WORK ORDER
Please reproduce all entries word for word, leaving every image behind.

──────── SOURCE RECORDS

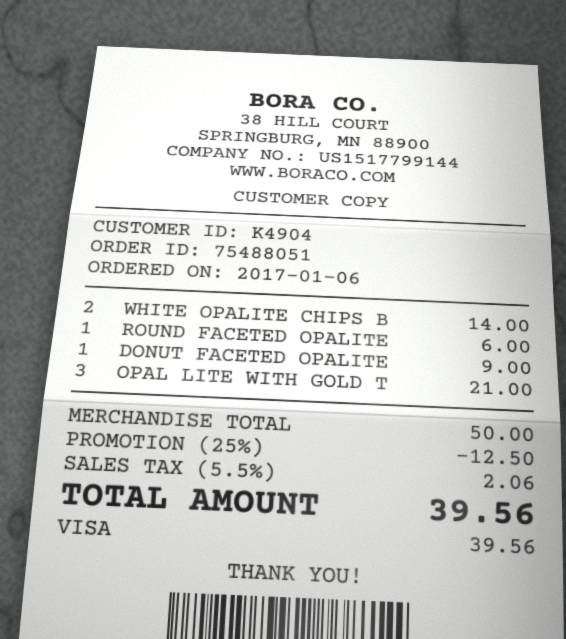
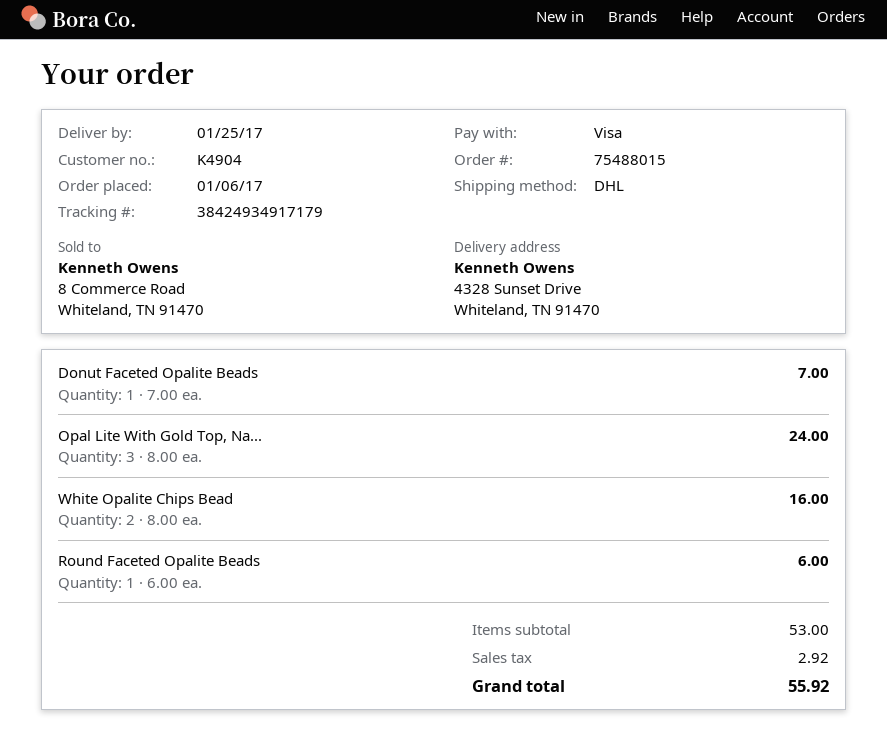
order number: 75488051 -> 75488015
WHITE OPALITE CHIPS B: 2 for 14.00 -> 2 for 16.00
DONUT FACETED OPALITE: 1 for 9.00 -> 1 for 7.00
OPAL LITE WITH GOLD T: 3 for 21.00 -> 3 for 24.00
subtotal: 50.00 -> 53.00
discount: 25% = 12.50 -> none
tax: 2.06 -> 2.92
total: 39.56 -> 55.92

────────────────

SOLUTION TO THIS TASK
order number: 75488051 -> 75488015
WHITE OPALITE CHIPS B: 2 for 14.00 -> 2 for 16.00
DONUT FACETED OPALITE: 1 for 9.00 -> 1 for 7.00
OPAL LITE WITH GOLD T: 3 for 21.00 -> 3 for 24.00
subtotal: 50.00 -> 53.00
discount: 25% = 12.50 -> none
tax: 2.06 -> 2.92
total: 39.56 -> 55.92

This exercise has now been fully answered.